Correctness verification. The cleanroom team conducts a series of rigorous correctness verification activities on the design and then the code. Verification  begins with the highest-level box structure (specification) and moves toward design detail and code. The first level of correctness verification occurs by applying a set of “correctness questions” . If these do not demonstrate that the specification is correct, more formal (mathematical) methods for verification are used.

Code generation, inspection, and verification. The box structure specifications, represented in a specialized language, are translated into the appropriate programming language. Standard walkthrough or inspection techniques  are then used to ensure semantic conformance of the code and box structures and syntactic correctness of the code. Then correctness verification is conducted for the source code.

Statistical test planning. The projected usage of the software is analyzed and a suite of test cases that exercise a “probability distribution” of usage are planned and designed. Referring to figure, this cleanroom activity is conducted in parallel with specification, verification, and code generation.

Statistical use testing. Recalling that exhaustive testing of computer software is impossible , it is always necessary to design a finite number of test cases. Statistical use techniques  execute a series of tests derived from a statistical sample of all possible program executions by all users from a targeted population.
Certification. Once verification, inspection, and usage testing have been completed (and all errors are corrected), the increment is certified as ready for integration.

Like other software process models discussed elsewhere in this book, the cleanroom process relies heavily on the need to produce high-quality analysis and design models. Box structure notation is simply another way for a software engineer to represent requirements and design. The real distinction of the cleanroom approach is that formal verification is applied to engineering models.

What Makes Cleanroom Different

Dyer alludes to the differences of the cleanroom approach when he defines the process:

Cleanroom represents the first practical attempt at putting the software development process under statistical quality control with a well-defined strategy for continuous process improvement. To reach this goal, a cleanroom unique life cycle was defined which focused on mathematics- based software engineering for correct software designs and on statistics-based software testing for certification of software reliability.

Cleanroom software engineering differs from the conventional and object-oriented views presented in Parts Three and Four of this book because
1. It makes explicit use of statistical quality control.
2. It verifies design specification using a mathematically based proof of correctness.
3. It relies heavily on statistical use testing to uncover high-impact errors.

Obviously, the cleanroom approach applies most, if not all, of the basic software engineering principles and concepts presented throughout this book. Good analysis and design procedures are essential if high quality is to result. But cleanroom engineering diverges from conventional software practices by deemphasizing (some would say, eliminating) the role of unit testing and debugging and dramatically reducing (or eliminating) the amount of testing performed by the developer of the software.

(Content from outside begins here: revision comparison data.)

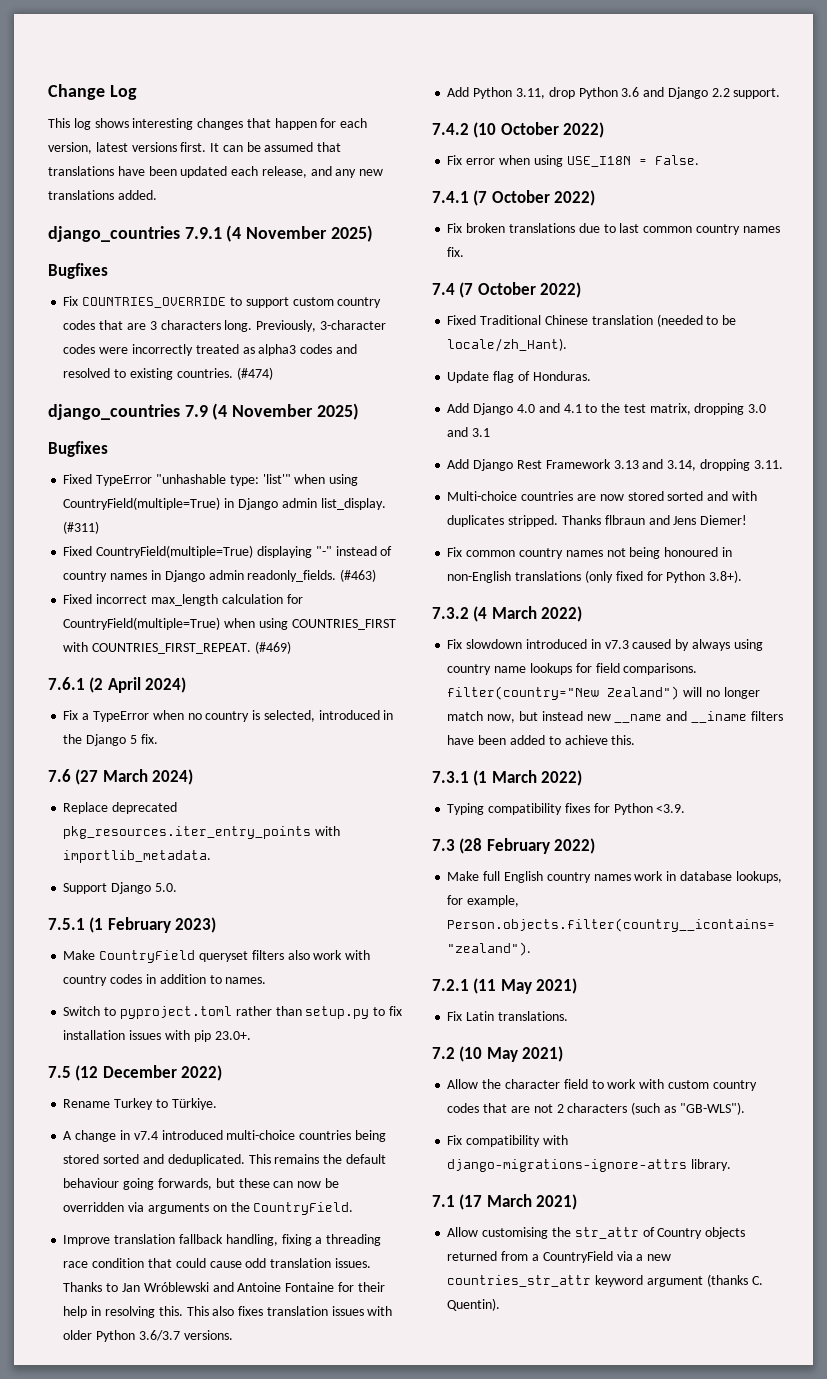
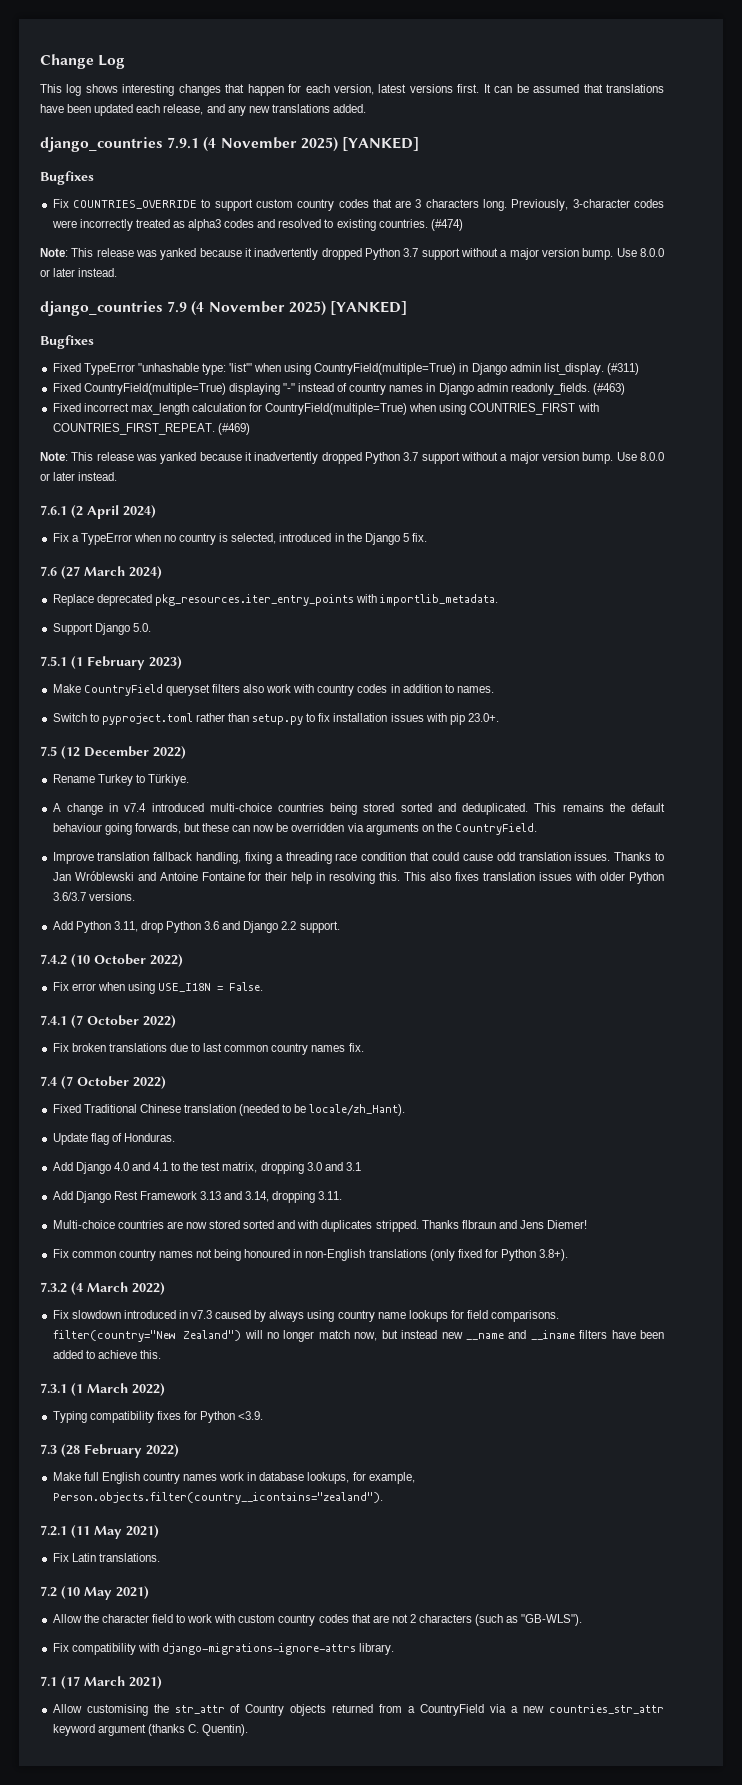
- django_countries 7.9.1 (4 November 2025)
+ django_countries 7.9.1 (4 November 2025) [YANKED]
  (#474)
+ Note: This release was yanked because it inadvertently dropped Python 3.7 support without a major version bump. Use 8.0.0 or later instead.
- django_countries 7.9 (4 November 2025)
+ django_countries 7.9 (4 November 2025) [YANKED]
  (#469)
+ Note: This release was yanked because it inadvertently dropped Python 3.7 support without a major version bump. Use 8.0.0 or later instead.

In conventional software development, errors are accepted as a fact of life. Because errors are deemed to be inevitable, each program module should be unit tested (to uncover errors) and then debugged (to remove errors). When the software is finally released, field use uncovers still more defects and another test and debug cycle begins. The rework associated with these activities is costly and time consuming. Worse, it can be degenerative—error correction can (inadvertently) lead to the introduction of still more errors.

In cleanroom software engineering, unit testing and debugging are replaced by correctness verification and statistically based testing. These activities, coupled with the record keeping necessary for continuous improvement, make the cleanroom approach unique.